Direct Indexing: An easy way to tax-loss harvest all year round

Executive summary:

  • Tax-loss harvesting all year allows investors to accumulate a greater amount of tax losses to use to offset gains
  • When tax-loss harvesting is conducted in a direct indexing portfolio, the investor has greater control over when and how tax losses are taken
  • Direct indexing can help reduce taxes on a future financial windfall or help efficiently wind down a concentrated stock position

There are a few things it makes sense to get a start on when a new year begins. Adopting a healthier lifestyle for one. Making a list of your goals for the year. And tax-loss harvesting.

Many investors wait until the end of the year to harvest tax losses.

But the advantage of beginning the process as early as possible in the year is that an investor can realize losses the course of the year potentially creating a substantial amount of them that they then can use to offset taxable gains from the sale of a security or securities. For example, if an investor sells a stock position in January for a gain and transfers the assets to a direct indexing portfolio, they have the remainder of the year to harvest losses they can use to offset the gain. By waiting to harvest losses until later in the year, they not only have less time to conduct the harvesting, they may also face the possibility of a broad market rally that makes it harder to find losing stocks to sell.

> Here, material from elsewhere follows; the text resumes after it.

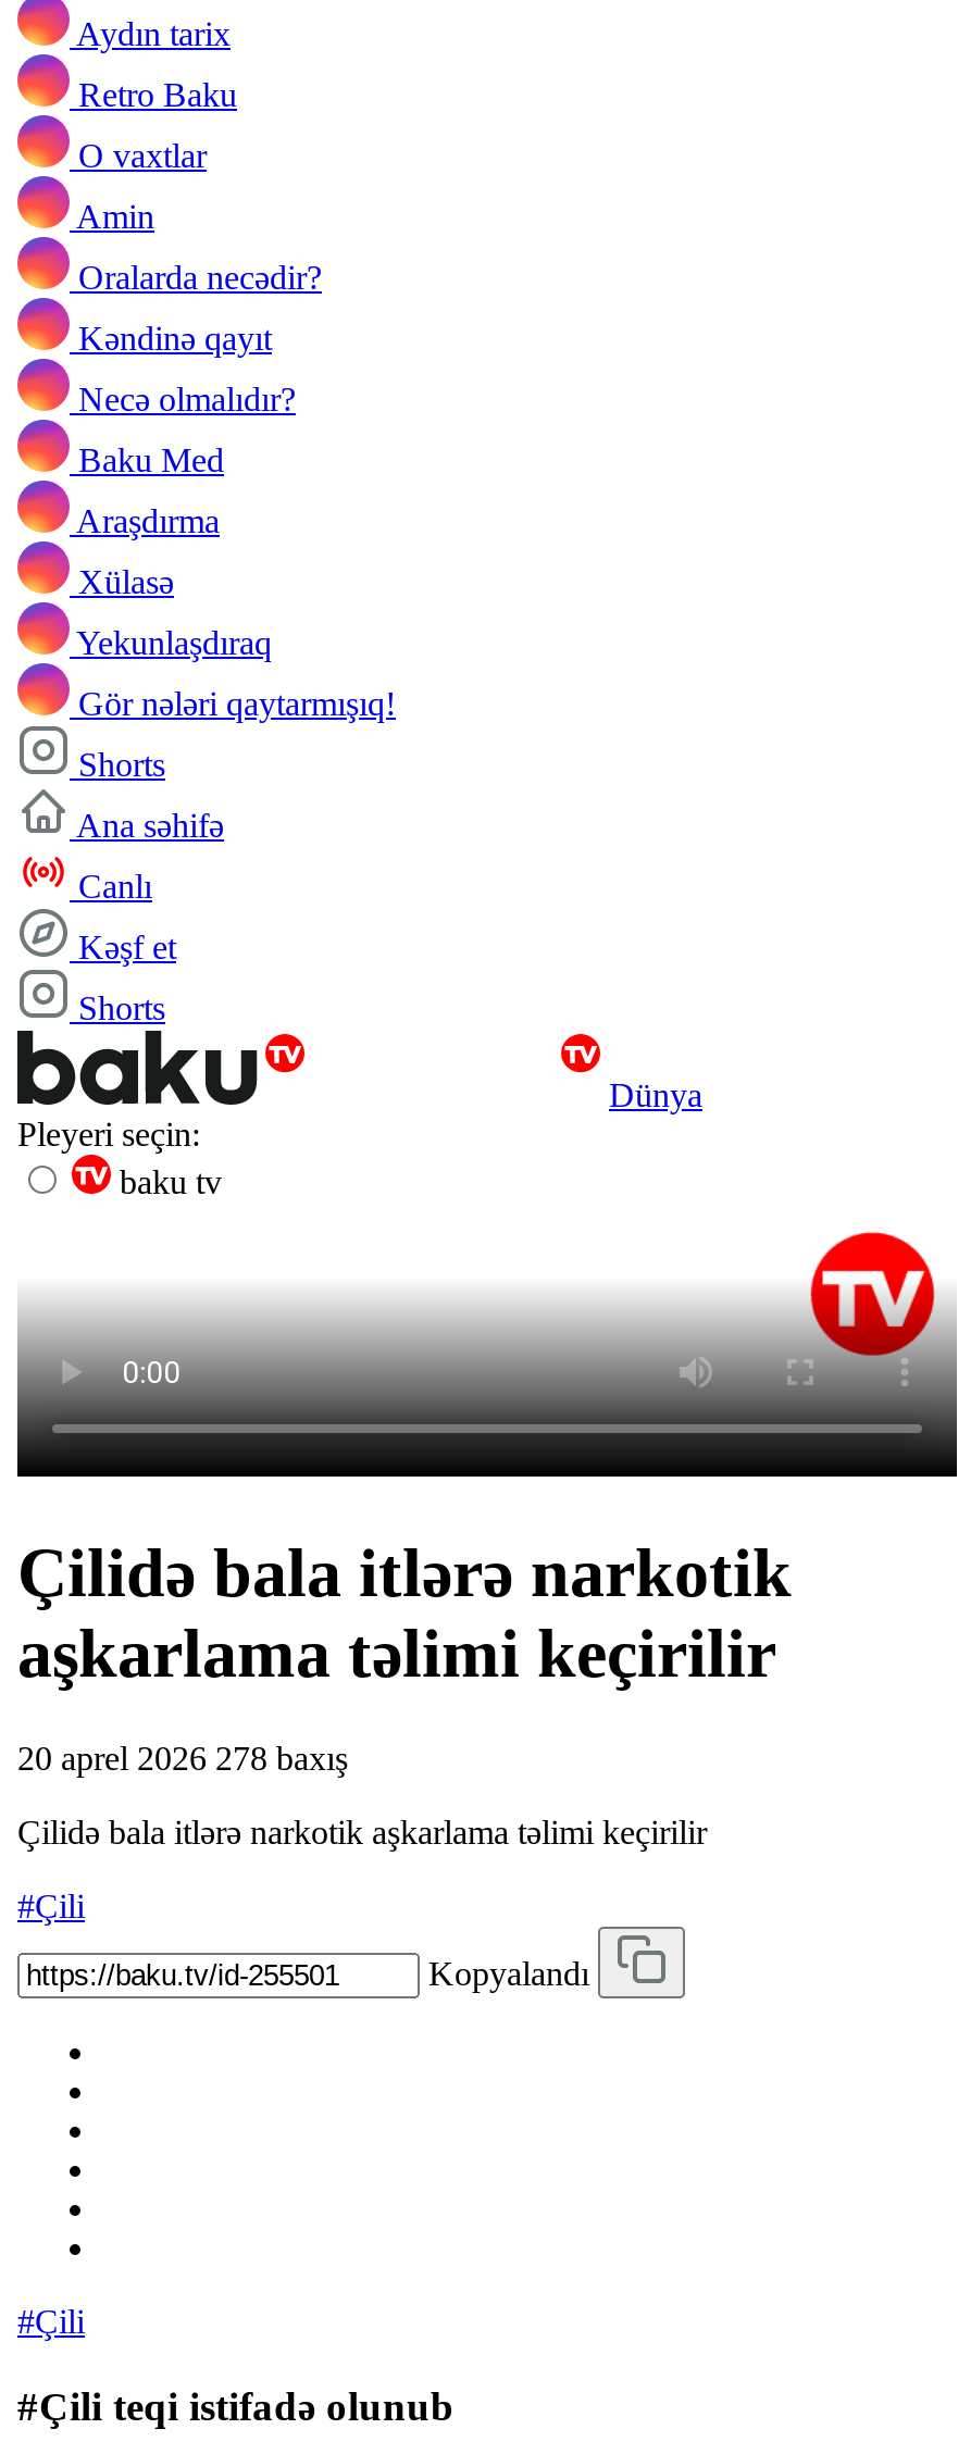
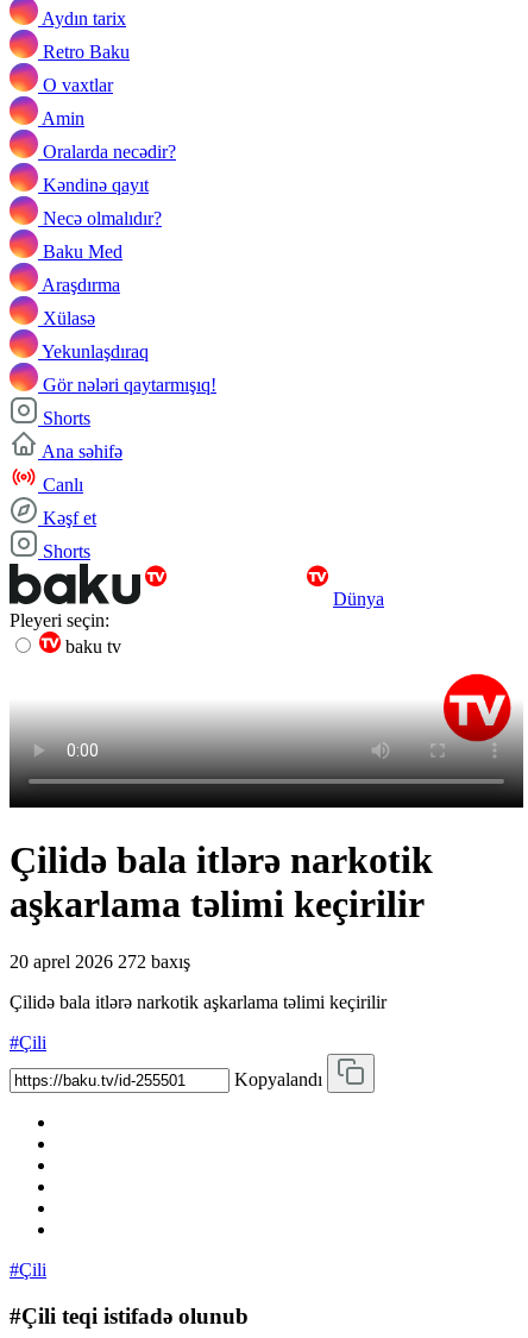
[17,1740,348,1777] 20 aprel 2026 278 baxış -> [10,951,190,972] 20 aprel 2026 272 baxış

For example, the chart below shows that the last two months of the year are often among the best in terms of index returns, which makes them among the worst for tax-loss harvesting.

Equity chart

Source: FactSet, Morningstar Direct. As of December 31, 2024. U.S. equity represented by S&P 500 index. For months January 1950-January 1099: Price Return. February 1998 forward: Total Return. Indexes are unmanaged and cannot be invested in directly. Returns represent past performance, are not a guarantee of future performance and are not indicative of any specific investment.

While tax-loss harvesting is a useful strategy to manage tax liabilities on investments, when used in a direct indexing portfolio, it can be a powerful tax-planning tool with broader implications.

Investors who plan on selling a business or property in the future may want to consider investing in a direct indexing portfolio now and begin the tax-loss harvesting process as soon as possible, thus increasing the potential tax offset when they eventually realize their taxable gain.

With Direct Indexing, the investor owns a basket of individual securities, each with their own cost basis, that essentially mimics a chosen index. The basket is generally held in a Separately Managed Account which gives the investor the ability to buy and sell those individual securities at the time and in the amount that they determine. A simple way of describing the process is that the investor can sell the stocks that have fallen and replace them with similar names to maintain a profile as close to the benchmark index as possible. The losses that are booked in this process are essentially tax “assets” to use in the future. These losses can then be carried forward indefinitely and used when appropriate to offset capital gains produced from a financial windfall such as the sale of a business or property.

Other investors may use these tax losses to help diversify a concentrated position.

How does direct indexing help reduce a concentrated stock position?

Divesting part or all of a concentrated stock position in a tax-efficient manner can be challenging. In some cases, the original cost of the shares could be a small fraction of the current price, which would trigger a significant capital gain and a massive tax bill.

As noted earlier, direct indexing allows the investor to directly hold a basket of stocks that replicates an index. That means the investor can offset the capital gains from selling a concentrated stock position with capital losses generated from selling other securities in the direct indexing portfolio. When the transition is done through a program such as our Personalized Managed Accounts (PMA), using a direct indexing strategy, investors can determine how much they want to take in capital gains annually until the position is whittled down to a more manageable percentage of the portfolio. Alternatively, the exposure to the concentrated stock position can be pared down by taking gains over a period anywhere from three to five years. And with a PMA strategy, those capital gains will be offset with tax-loss harvesting, keeping any related taxes as low as possible.

How can Russell Investments help you implement direct indexing for your clients?

When you partner with us for non-IRA accounts, you get access to a time-tested process that conducts tax-loss harvesting from the start to the end of the year. Our trading desk is staffed 24 hours a day by traders averaging more than 15 years of experience across the investment spectrum. Our team is systematically looking for opportunities to harvest losses all year long, while balancing risk and index tracking. These losses can then be carried forward and used to offset any future gains in that portfolio, elsewhere in the investor’s account or even in another part of the household’s portfolio—such as the sale of a property or business.

As you can see, direct indexing can be a beneficial tax-planning tool. Whether to harvest losses today to offset a future gain or to reduce a concentrated stock position, direct indexing through our Personalized Managed Account program can provide you with options to help your clients reach their financial goals.